Гильом де КаррПо прошествии двух недель рисунки Тони были готовы. Она ждала де Солна. Он не пришел.
Она страстно желала начать новое поприще теперь, когда она уж действительно занялась этим. Кроме того, с тех пор как она отказалась от работы в кабаре, она хотела зарабатывать деньги, тем более ей это было необходимо.
Жюль отпустил ее с грустью, с таким искренним сожалением, что Тони пообещала ему прийти в течение недели еще на несколько вечеров, если он найдет, что кабаре из-за этого будет хуже работать. Но она надеялась, что этого не случится. Она открыла, что новая работа имеет свое очарование: в конце концов она захватила ее.

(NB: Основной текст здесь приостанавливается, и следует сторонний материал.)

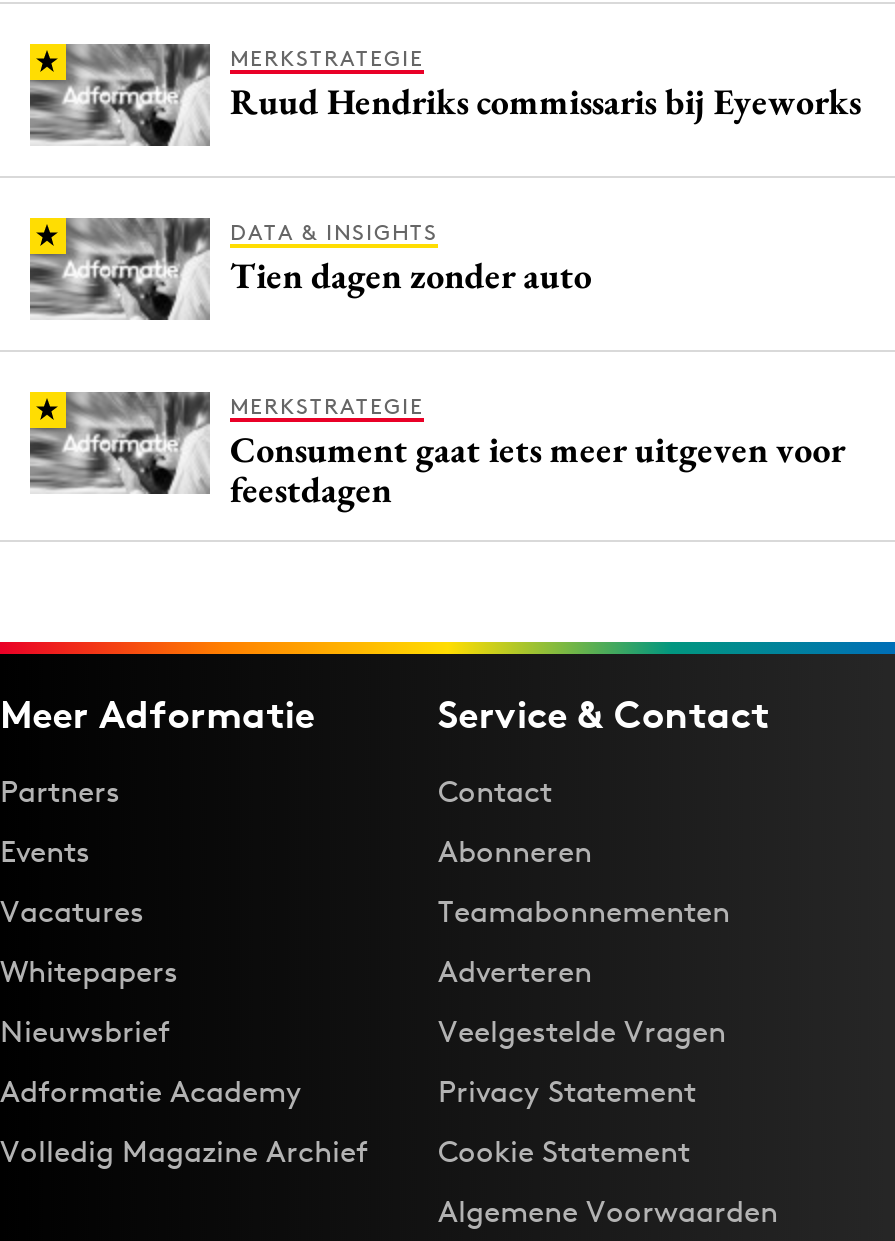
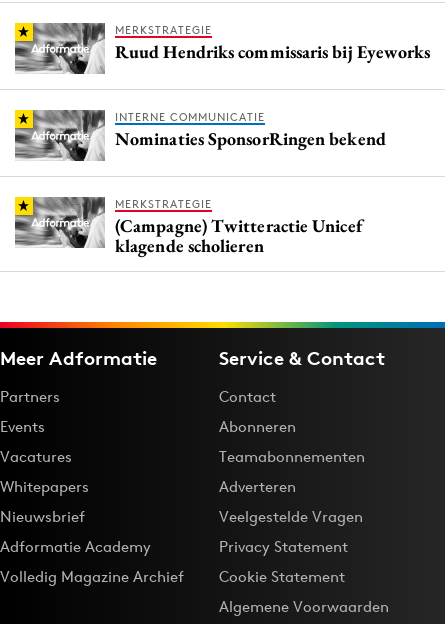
- DATA & INSIGHTS
- Tien dagen zonder auto
+ INTERNE COMMUNICATIE
+ Nominaties SponsorRingen bekend

- Consument gaat iets meer uitgeven voor
- feestdagen
+ (Campagne) Twitteractie Unicef
+ klagende scholieren
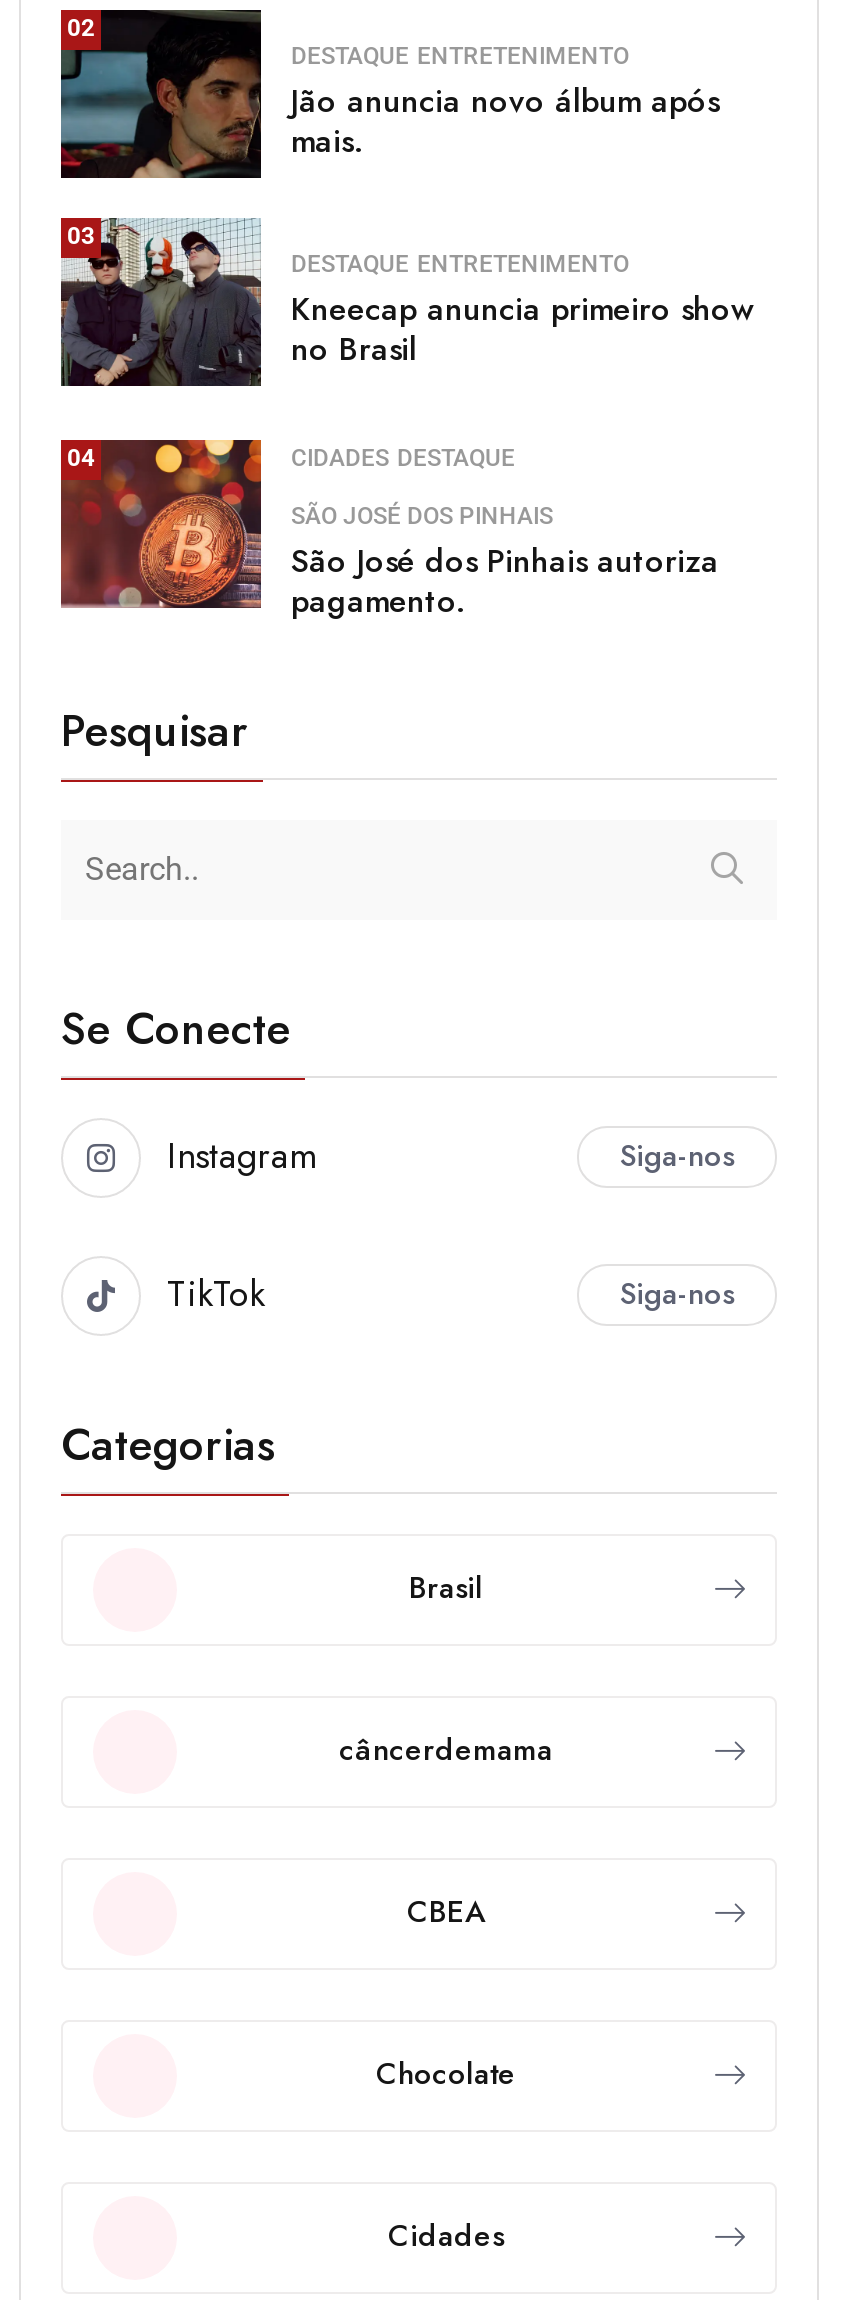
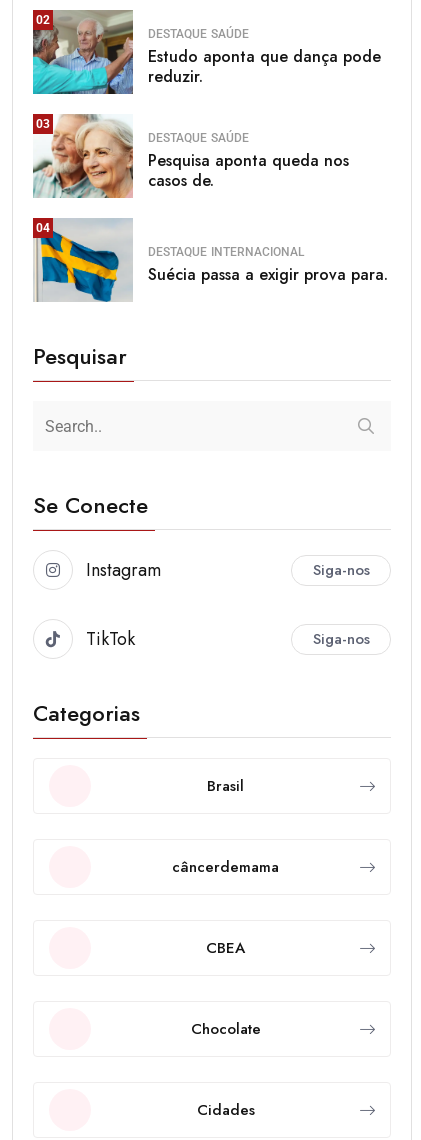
- [image]
- DESTAQUE ENTRETENIMENTO
- Jão anuncia novo álbum após
- mais.
+ [image]
+ DESTAQUE SAÚDE
+ Estudo aponta que dança pode
+ reduzir.

- [image]
- DESTAQUE ENTRETENIMENTO
- Kneecap anuncia primeiro show
- no Brasil
+ [image]
+ DESTAQUE SAÚDE
+ Pesquisa aponta queda nos
+ casos de.

- [image]
- CIDADES DESTAQUE
- SÃO JOSÉ DOS PINHAIS
- São José dos Pinhais autoriza
- pagamento.
+ [image]
+ DESTAQUE INTERNACIONAL
+ Suécia passa a exigir prova para.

Так как де Солн все еще не приходил, она написала ему записку.
В тот же вечер лакей принес ей ответ:
«Я снова болен, мой друг. Я бы мог очень много процитировать из Священного Писания о ненужности этого бренного тела. Но я не хочу. Я пишу вам для того, чтобы направить вас к Бонневару, бульвар Капуцинов, 27. Пошлите от себя записку на моей карточке. И скажите ему от меня, что ему подвернулся хороший случай. Привет.